[Change detection data]
= Beginning of Section =

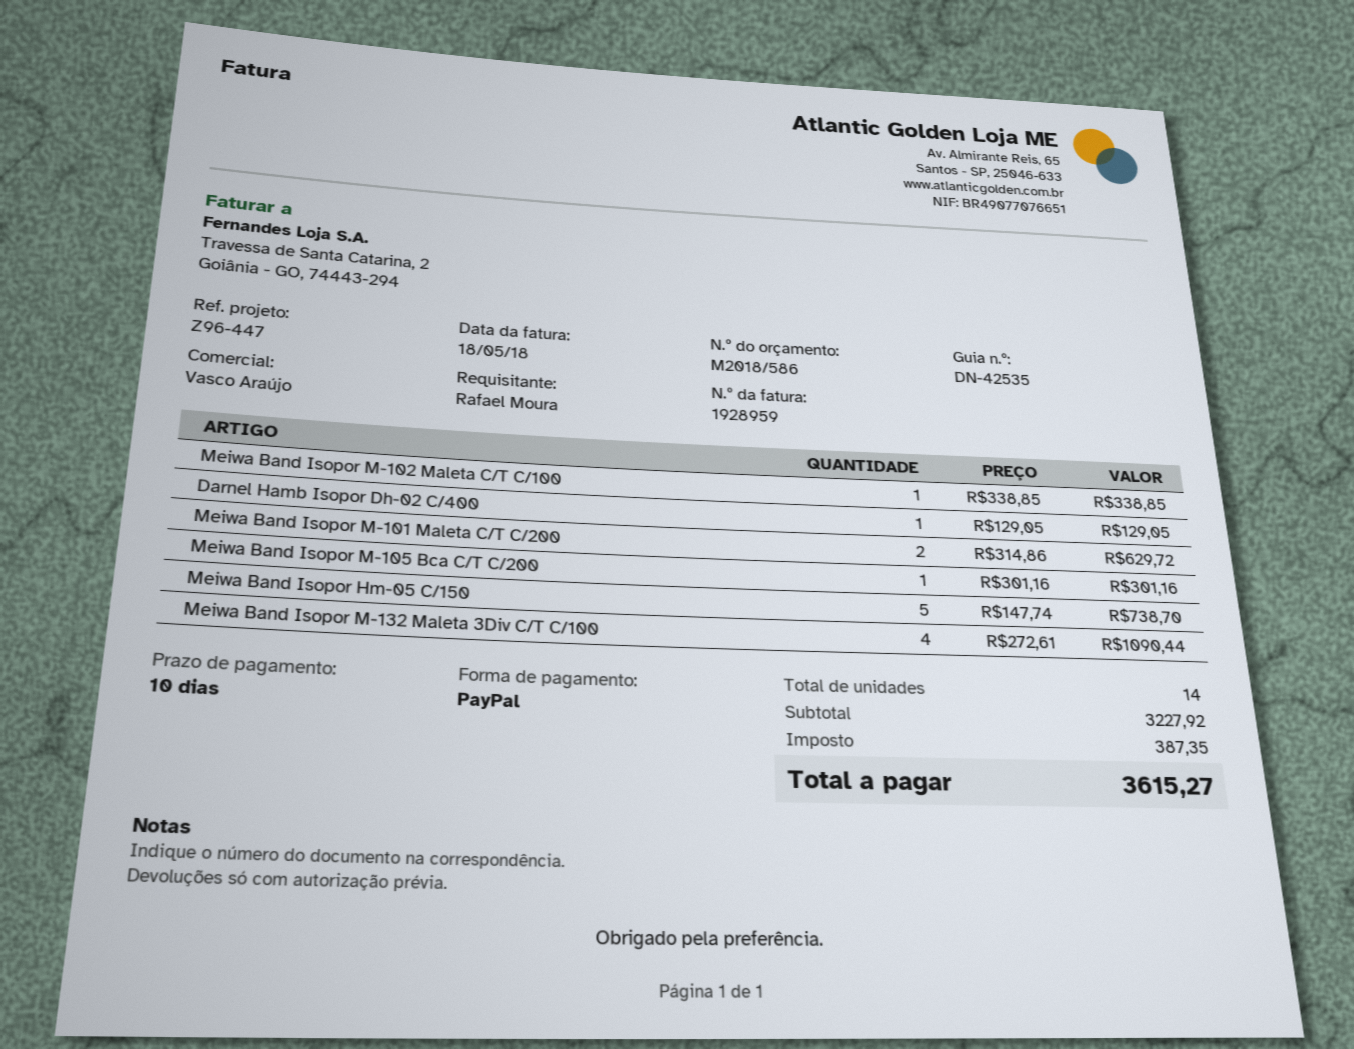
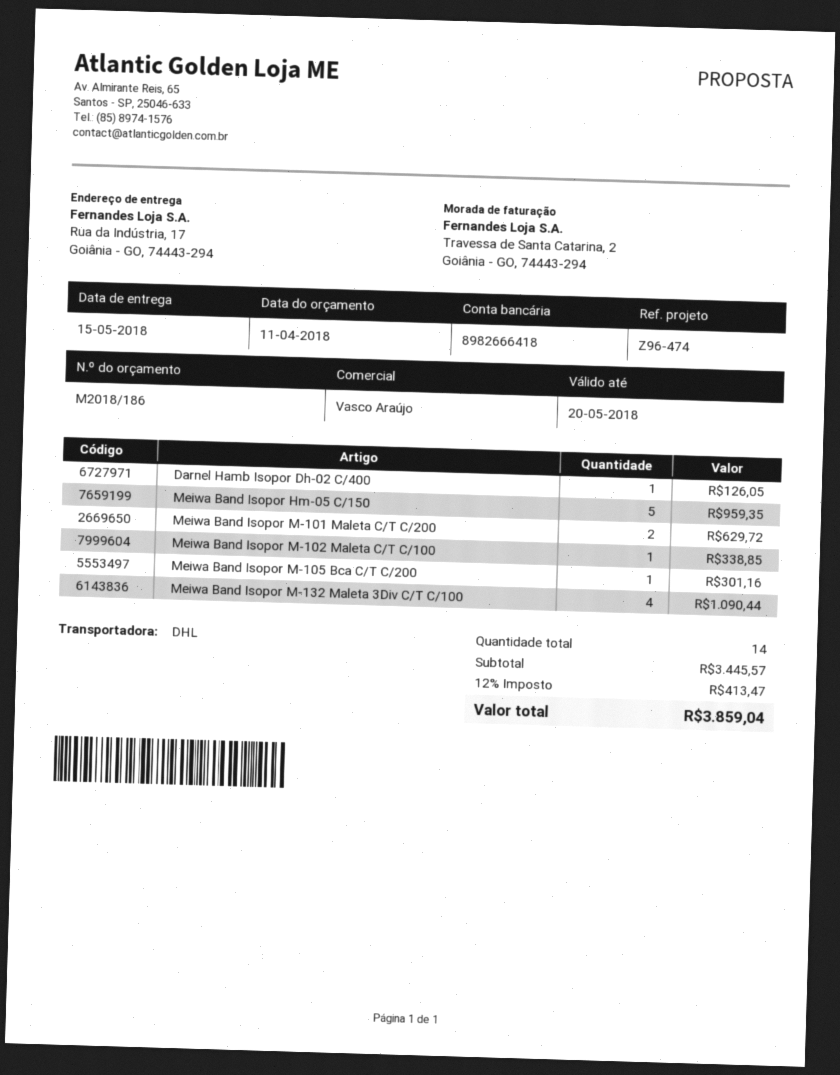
quote number: M2018/586 -> M2018/186
reference: Z96-447 -> Z96-474
Darnel Hamb Isopor Dh-02 C/400: 1 for 129.05 -> 1 for 126.05
Meiwa Band Isopor Hm-05 C/150: 5 for 738.70 -> 5 for 959.35
subtotal: 3227.92 -> 3445.57
tax: 387.35 -> 413.47
total: 3615.27 -> 3859.04

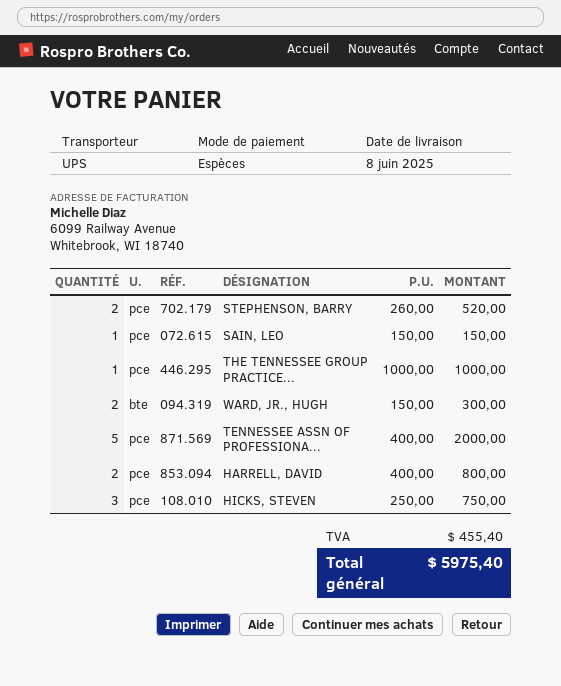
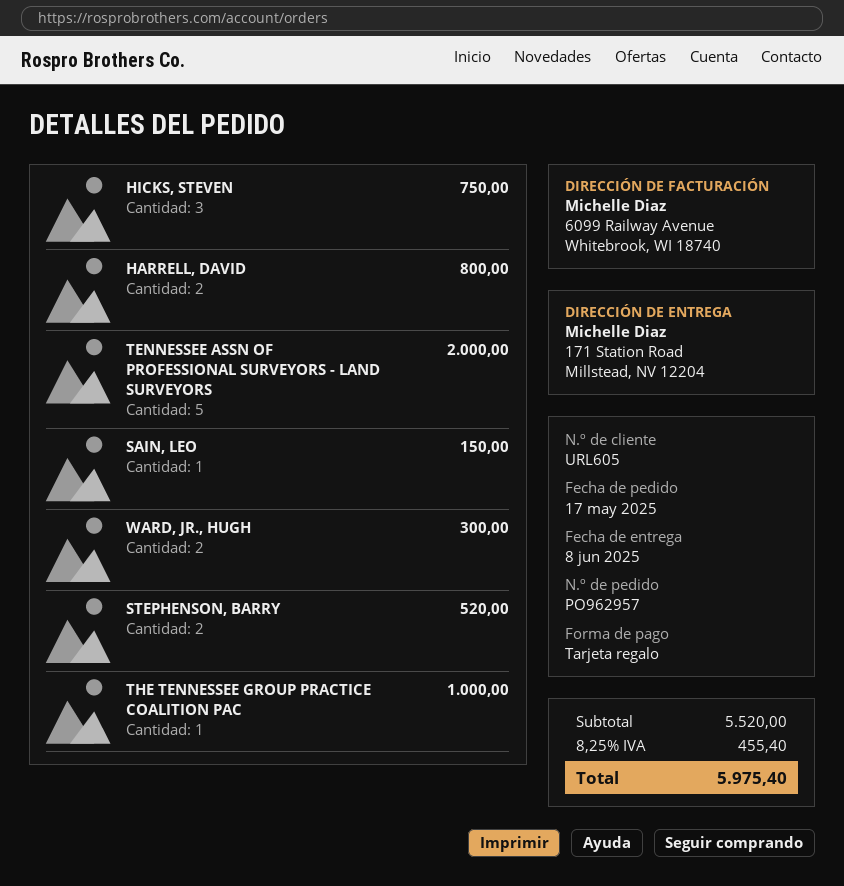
payment method: cash -> gift card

= End of Section =

▶ **ASSIGNMENT**
Of all the entries above, how many lines contain "Isopor"? Give the number alone.

▶ **EXERCISE RESULT**
2